Während der Vorlesungen konnte Damon die verstohlenen Blicke von Evangeline Brightwater nicht ignorieren. Sie war die Beste im ersten Jahr, ihr Ruf war so makellos wie ihr goldenes Haar und ihre sonnengebräunten Augen. Aber ihre Aufmerksamkeit verunsicherte ihn.
Damon hatte es zunächst gar nicht bemerkt – es war sein Schatten, der ihn darauf aufmerksam machte, indem er ihn anstupste und auf sie zeigte.
Jedes Mal, wenn ihr Blick verweilte, verstärkte sich sein Unbehagen.
Warum schaut sie mich an? fragte er sich.
Die Cafeteria war wie immer voll, Stimmengewirr und das Klappern von Tabletts erfüllten die Luft.
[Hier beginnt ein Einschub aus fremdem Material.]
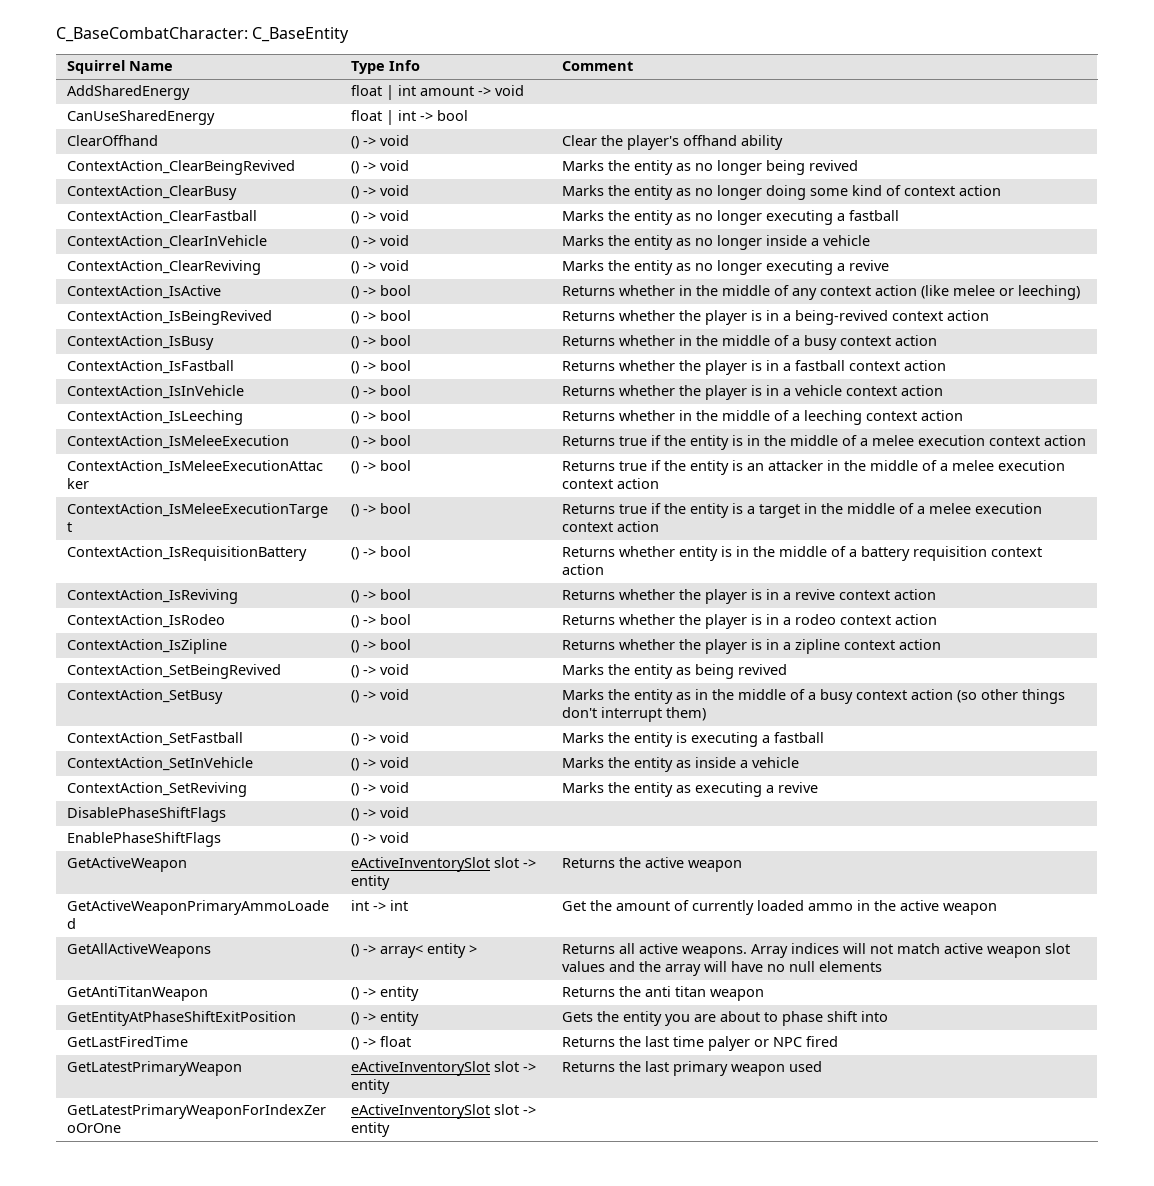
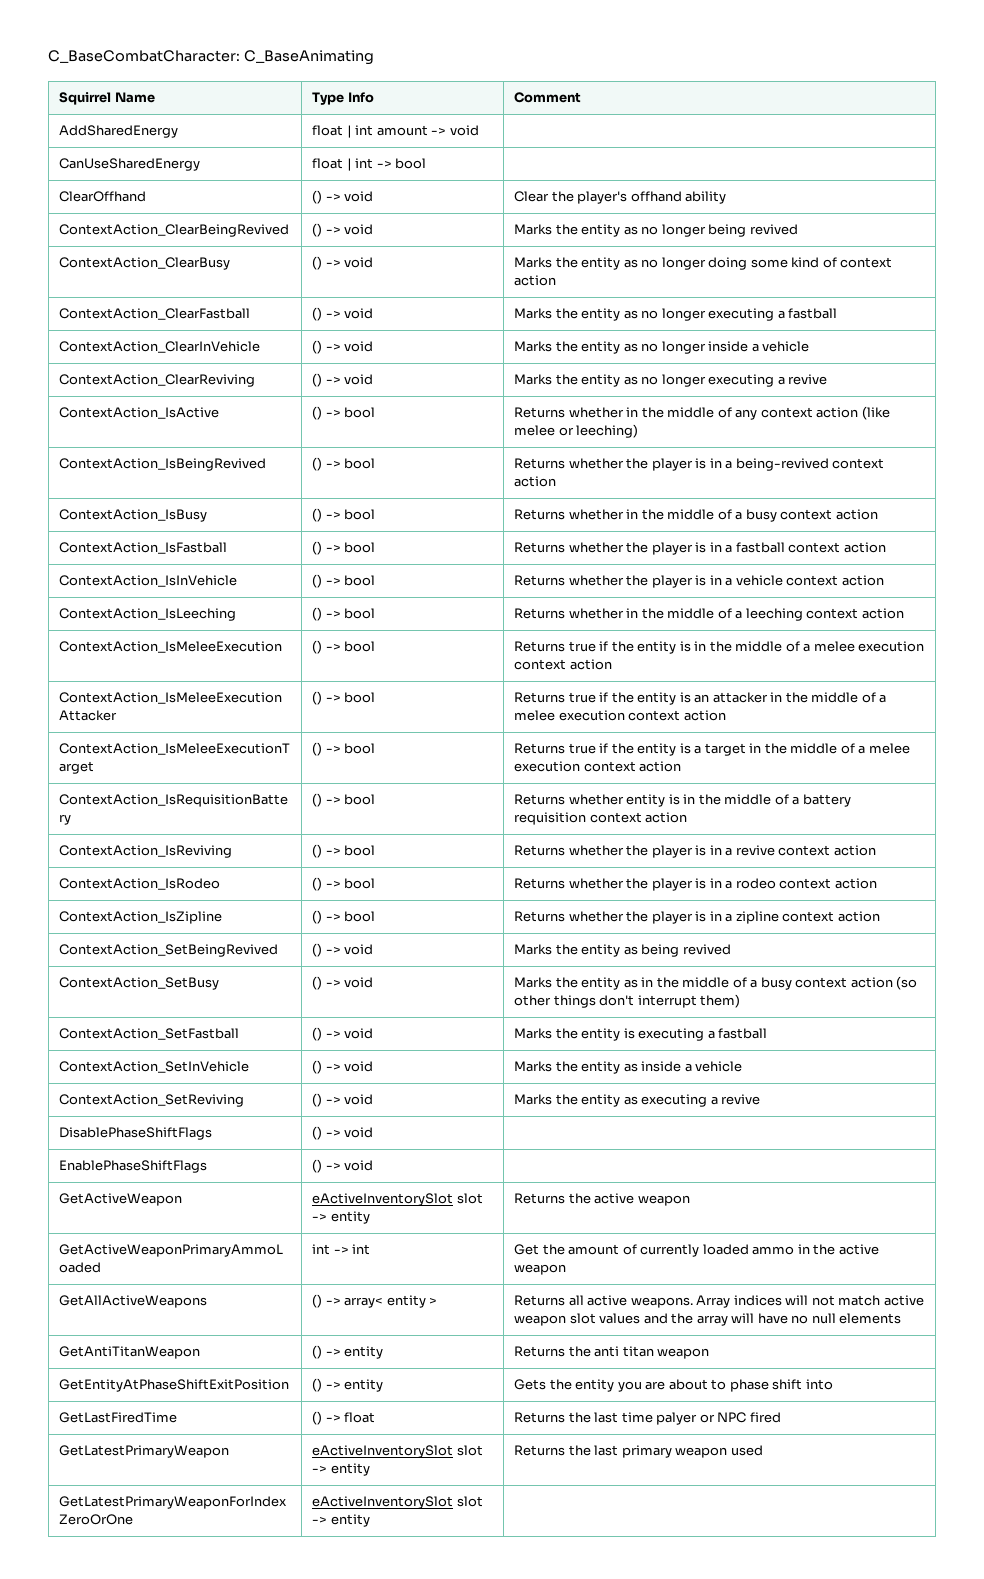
- C_BaseCombatCharacter: C_BaseEntity
+ C_BaseCombatCharacter: C_BaseAnimating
Damon musste sich jedoch keine Gedanken um einen Platz machen. Er ging direkt zu dem exklusiveren Bereich, der für Adlige und Spitzenstudenten reserviert war.
Als er dort ankam, entdeckte er Xander Ravenscroft und seine Clique an einem Tisch in der Mitte. Ihr Gelächter und ihre lebhafte Unterhaltung gingen ihm auf die Nerven, aber Damon blieb stehen. Er ging an ihnen vorbei und hielt Ausschau nach einem Tisch in der hintersten Ecke – abgeschieden und ruhig, genau wie er es mochte.
Als er den Tisch erreicht hatte, setzte sich Damon.
Erst dann fiel ihm auf, dass er sich nichts zu essen geholt hatte. Aber der Gedanke, sich durch die belebte Cafeteria zu schlängeln, verunsicherte ihn noch mehr. Stattdessen drückte er diskret auf einen Knopf, der in den Tisch eingelassen war, und rief eine Kellnerin herbei.
Als sie kam, bestellte er etwas Leichtes.
Während er wartete, konnte Damon das Gemurmel der anderen Adligen in der Nähe hören, deren Flüstern scharf und bissig klang.
„Hast du gesehen, was er gestern gemacht hat?“, flüsterte einer.
„Er ist eine Bestie“, spottete ein anderer.
Damon ignorierte sie, obwohl ihre Worte die Erinnerung an den Vorfall von gestern wieder wachrissen. Sein Schatten war hungrig gewesen – sogar ausgehungert – und er hatte die Kontrolle verloren und sich auf eine Weise verhalten, die … weniger als menschlich war. Die Folgen hatten ihm verächtliche Blicke und gemeine Bemerkungen eingebracht, aber Damon weigerte sich, sich von ihrem Urteil beeinflussen zu lassen.
Kurz darauf kam sein Essen, und er begann schweigend zu essen und die Ruhe in seiner Ecke zu genießen. Aber dieser Frieden hielt nicht lange an.
Die Cafeteria wurde allmählich still, der geschäftige Lärm wurde durch eine unheimliche Stille ersetzt. Damon blickte auf, seine Gabel in der Luft, und sah sich Evangeline Brightwater gegenüber.
Sie stand direkt vor ihm, ihr makelloses Aussehen leuchtete fast im sanften Licht der Cafeteria. Ihr Gesichtsausdruck war gelassen, aber ihre Augen strahlten eine stille Intensität aus, als sie ihn ansprach.
„Darf ich mich hier setzen?“, fragte sie höflich, ihre Stimme ruhig, aber bestimmt.
Damon runzelte die Stirn und legte seine Gabel hin. Er hielt ihrem Blick stand.
„Nein, das darfst du nicht.“
Sein Tonfall war kalt und ließ keinen Raum für Verhandlungen.